LEONARD COHEN, CASCAIS, FEVEREIRO DE 1985
Para uma boa parte do público (e, não levando o esforço de rigor ao nível da estatística, poder-se-à dizer uma provável maioria), o concerto de Leonard Cohen, em Cascais, na passada segunda-feira, não terá sido muito mais do que uma prolongada espera até cerca do meio da segunda parte, quando, finalmente, Cohen iniciou a interpretação de "Suzanne". "And, if Suzanne had been taken away from me, as misteriously as she came to me, would you start to hate me?..." perguntou um Cohen irónico perante a furiosa insistência do público que persistia em não ver no palco apenas Leonard Cohen mas, acima de tudo, a banda sonora das aventuras, eventualmente mal terminadas de uma geração fechada entre os limites de Maio de 68 e do 25 de Abril de 1974, com desvios e atavios mais ou menos híppicos pelo meio do percurso.
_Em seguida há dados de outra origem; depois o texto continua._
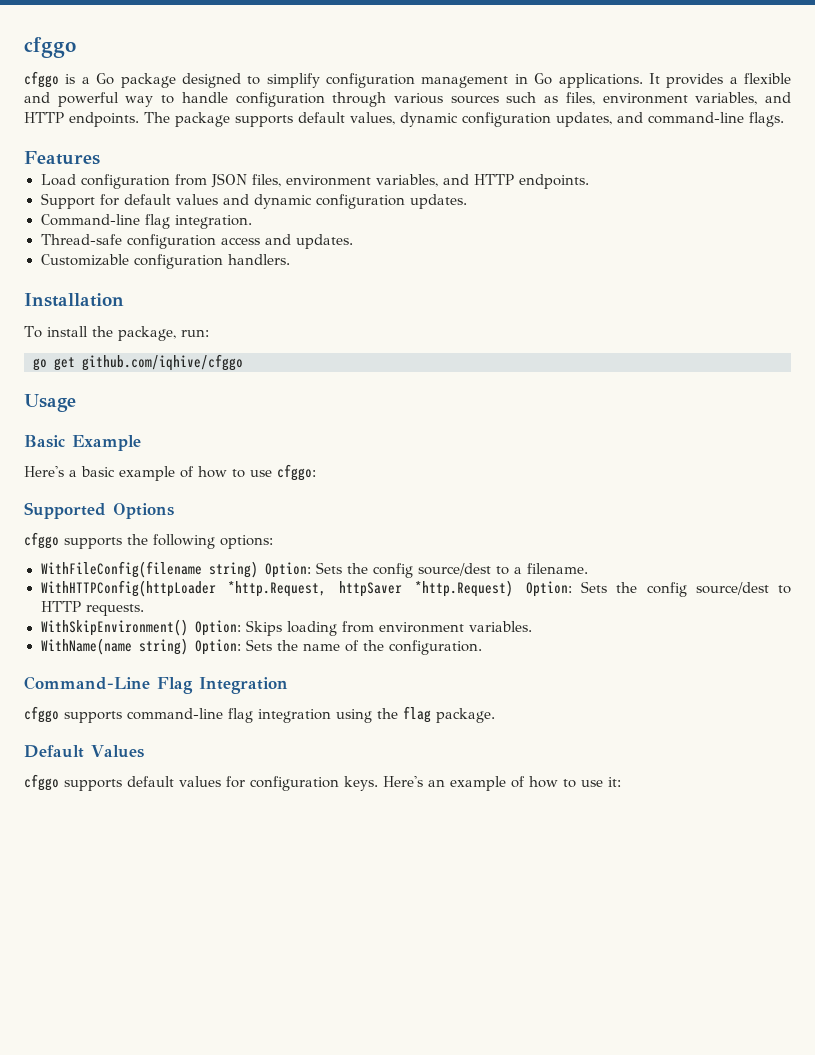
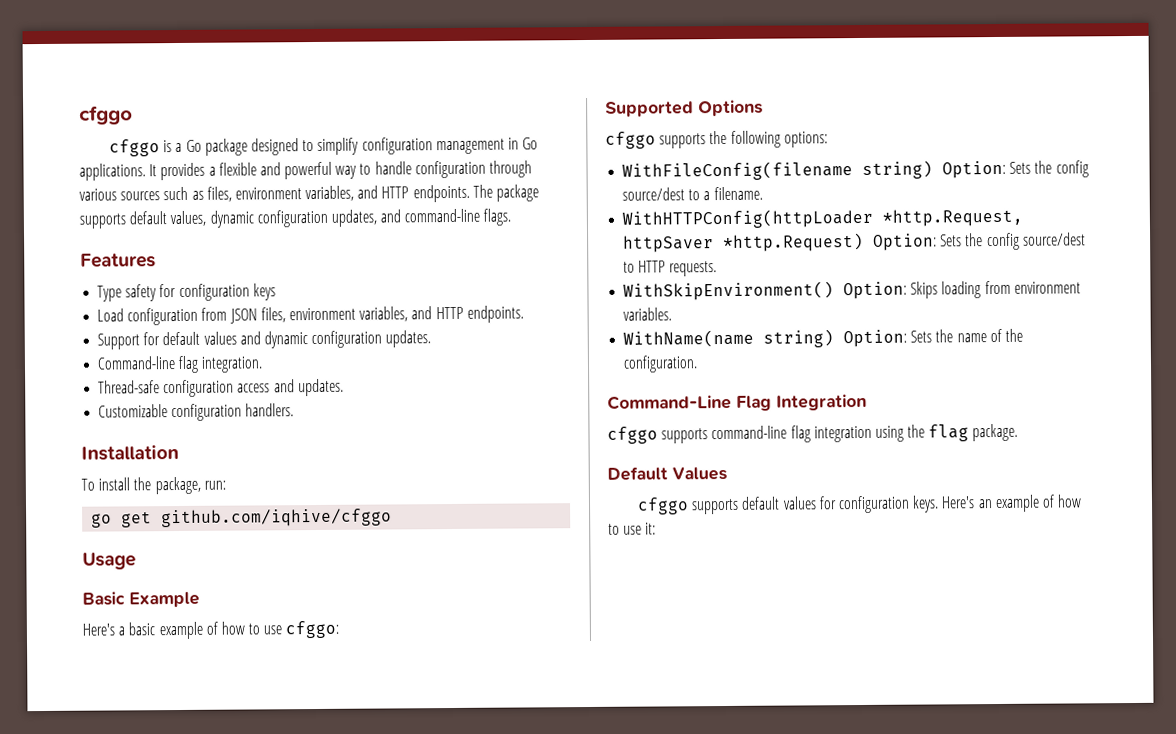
+ Type safety for configuration keys

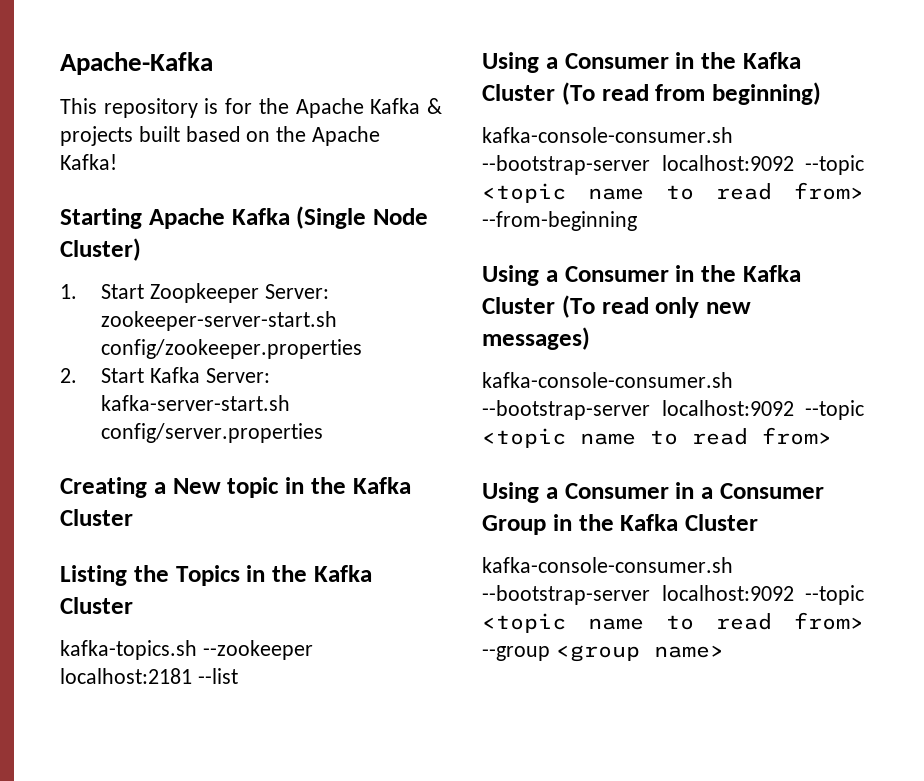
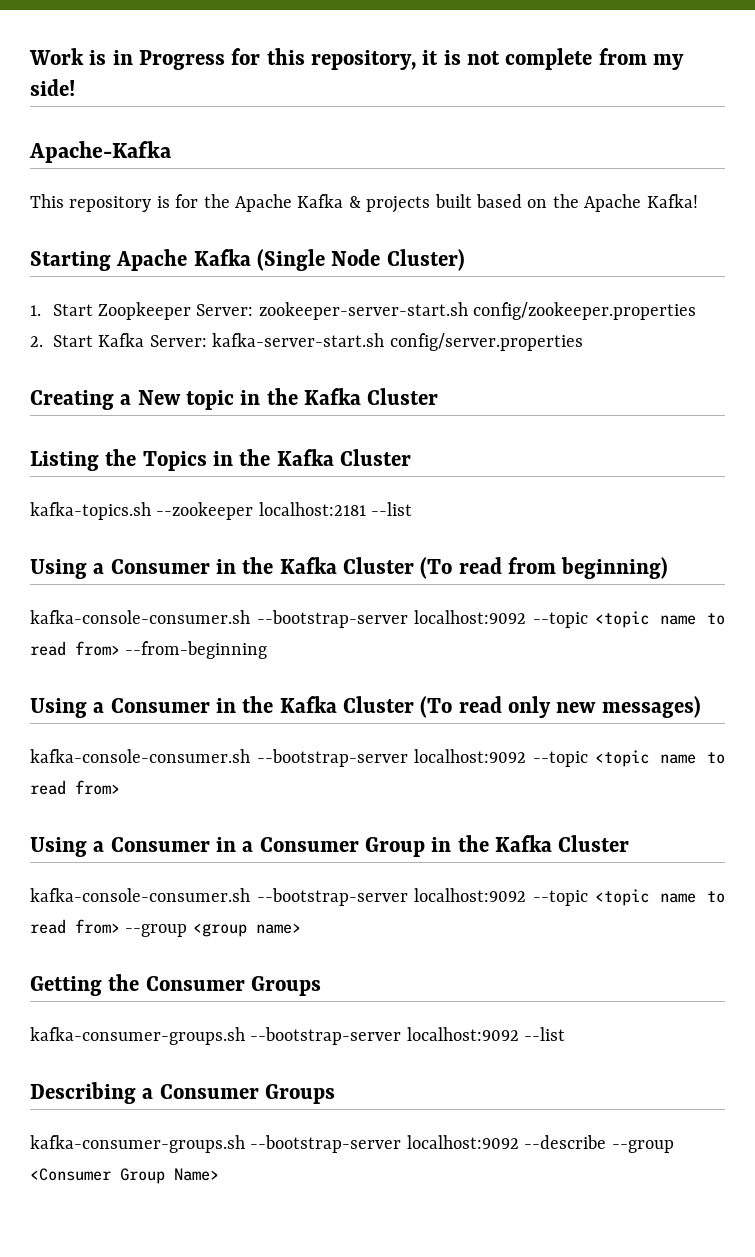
+ Work is in Progress for this repository, it is not complete from my side!
+ Getting the Consumer Groups
+ kafka-consumer-groups.sh --bootstrap-server localhost:9092 --list
+ Describing a Consumer Groups
+ kafka-consumer-groups.sh --bootstrap-server localhost:9092 --describe --group <Consumer Group Name>

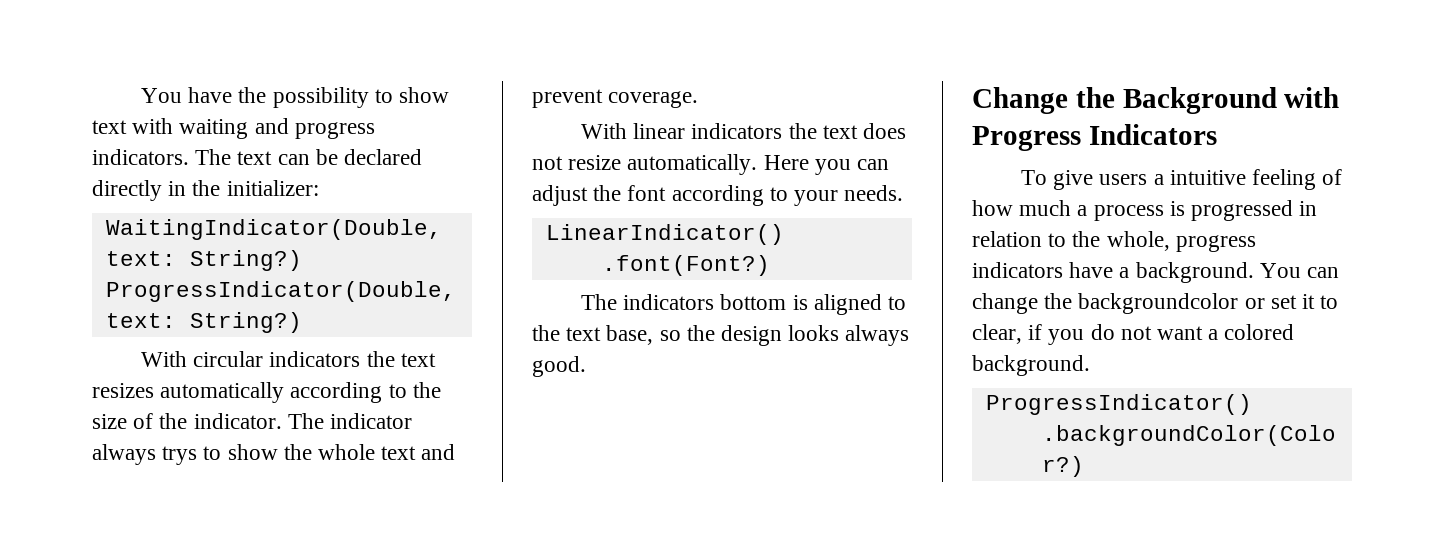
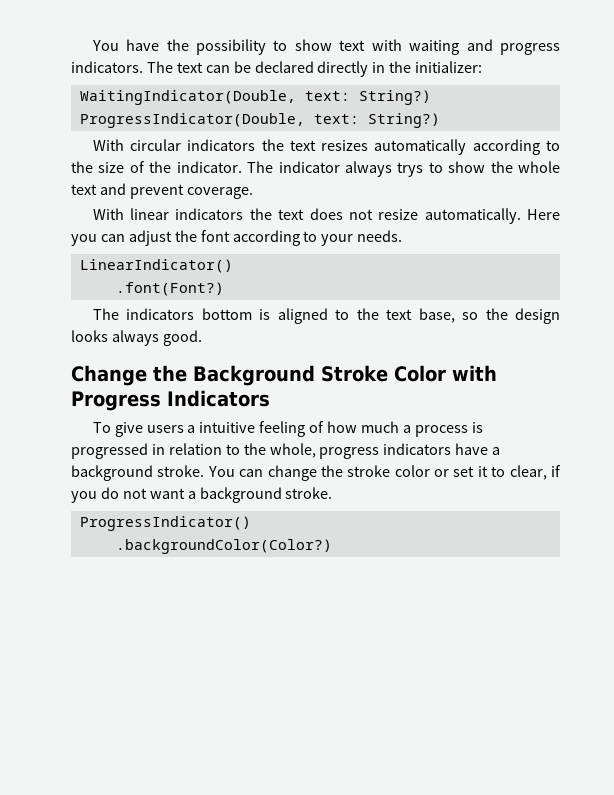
- Change the Background with Progress Indicators
+ Change the Background Stroke Color with Progress Indicators
- To give users a intuitive feeling of how much a process is progressed in relation to the whole, progress indicators have a background.
+ To give users a intuitive feeling of how much a process is progressed in relation to the whole, progress indicators have a background stroke.
- You can change the backgroundcolor or set it to clear, if you do not want a colored background.
+ You can change the stroke color or set it to clear, if you do not want a background stroke.

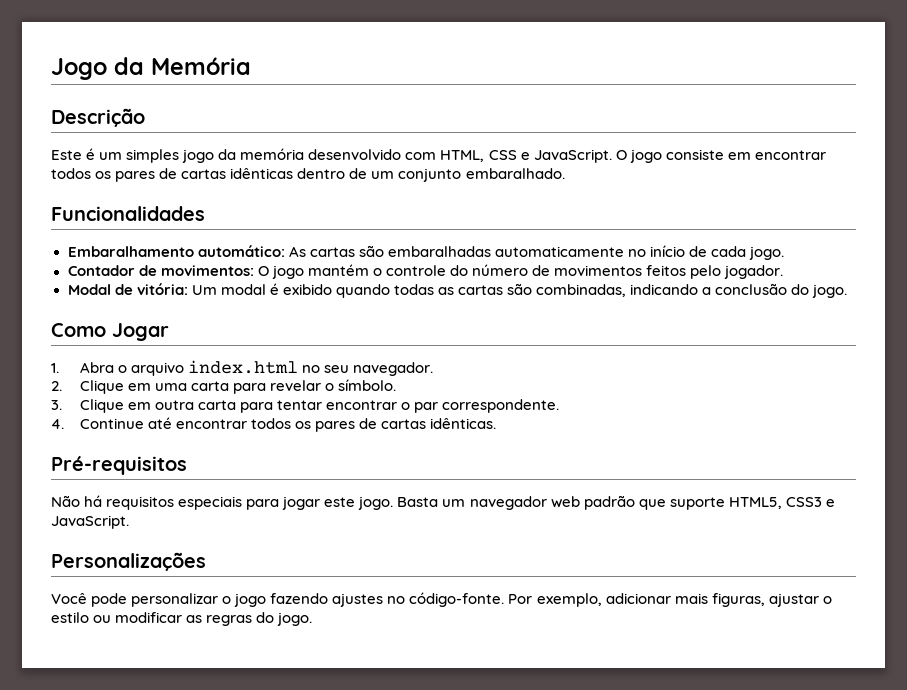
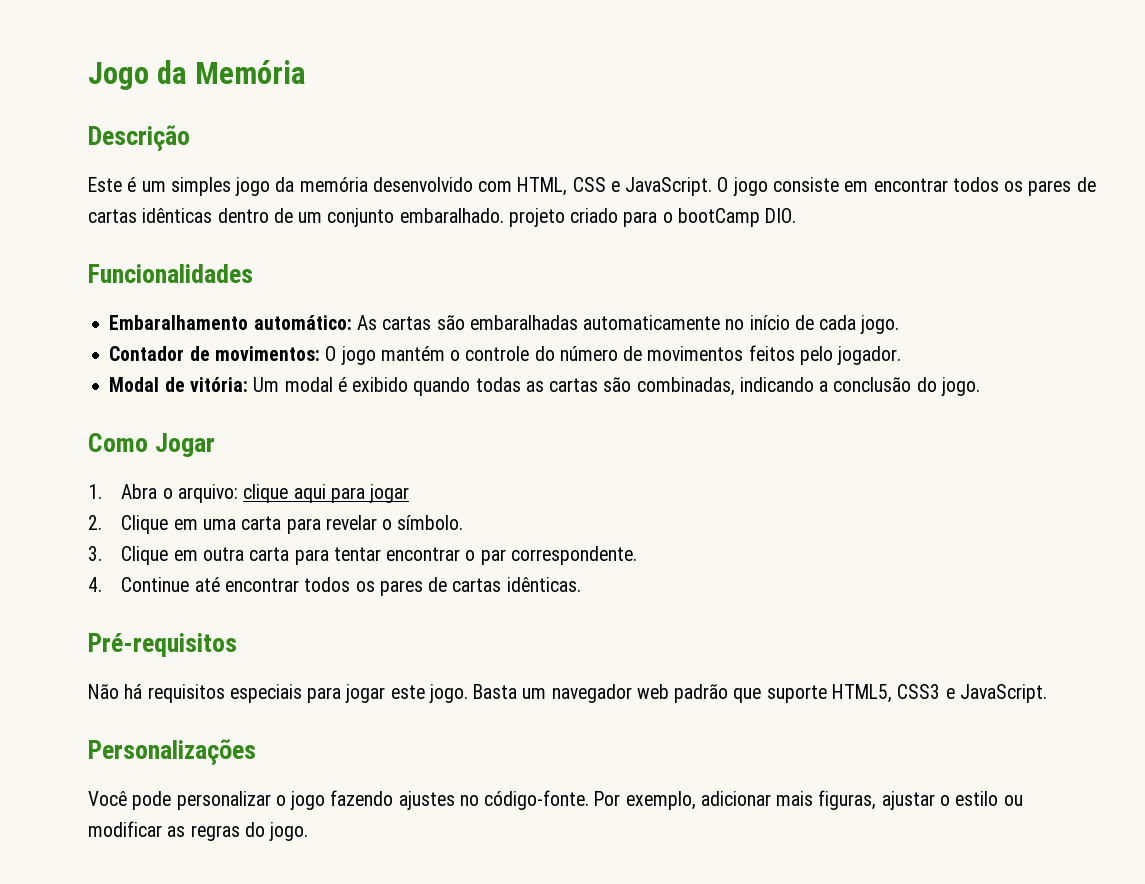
- O jogo consiste em encontrar todos os pares de cartas idênticas dentro de um conjunto embaralhado.
+ O jogo consiste em encontrar todos os pares de cartas idênticas dentro de um conjunto embaralhado. projeto criado para o bootCamp DIO.
- 1. Abra o arquivo index.html no seu navegador.
+ 1. Abra o arquivo: clique aqui para jogar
Com efeito, as previsões mais pessimistas parece terem-se confirmado: o "clube de amigos de Alex" (associação para-sindical de profissionais autoflagelantes da desilusão geracional) compareceu em peso para a celebração de um grande encontro de nostalgia daquela época em que, para não esquecer a "dimensão estética da existência", entre duas utopias bem medidas, escutavam os discos de Leonard Cohen sem se darem conta de como ele era, já então, alheio a quase tudo o que motivava o movimento quase browniano dessa geração. Pela Revolução (assim, com maiúscula), Cohen sempre manteve uma, nem sequer mal-disfarçada, desconfiança de quem suspeita ela não ser mais do que um negócio enganador e moralmente pouco limpo, no qual "all the brave young men are waiting out to see a signal which some killer will be lighting for pay" ("The Old Revolution"); da Liberdade, guardou a noção de algo que apenas individualmente se busca, de maneira tristemente desajeitada, "como um verme num anzol" ("Bird On The Wire"), e que, mesmo quando ganha uma conotação mais claramente política - como em "The Partisan" -, só por entre túmulos consegue soprar; quanto a Utopia, será palavra de que Cohen, possivelmente, desconhecerá o sentido, não havendo muitos que, como ele (em "Diamonds In The Mine"), tenham tão higiénica e literalmente incinerado tudo quanto pudesse vagamente cheirar a esperança.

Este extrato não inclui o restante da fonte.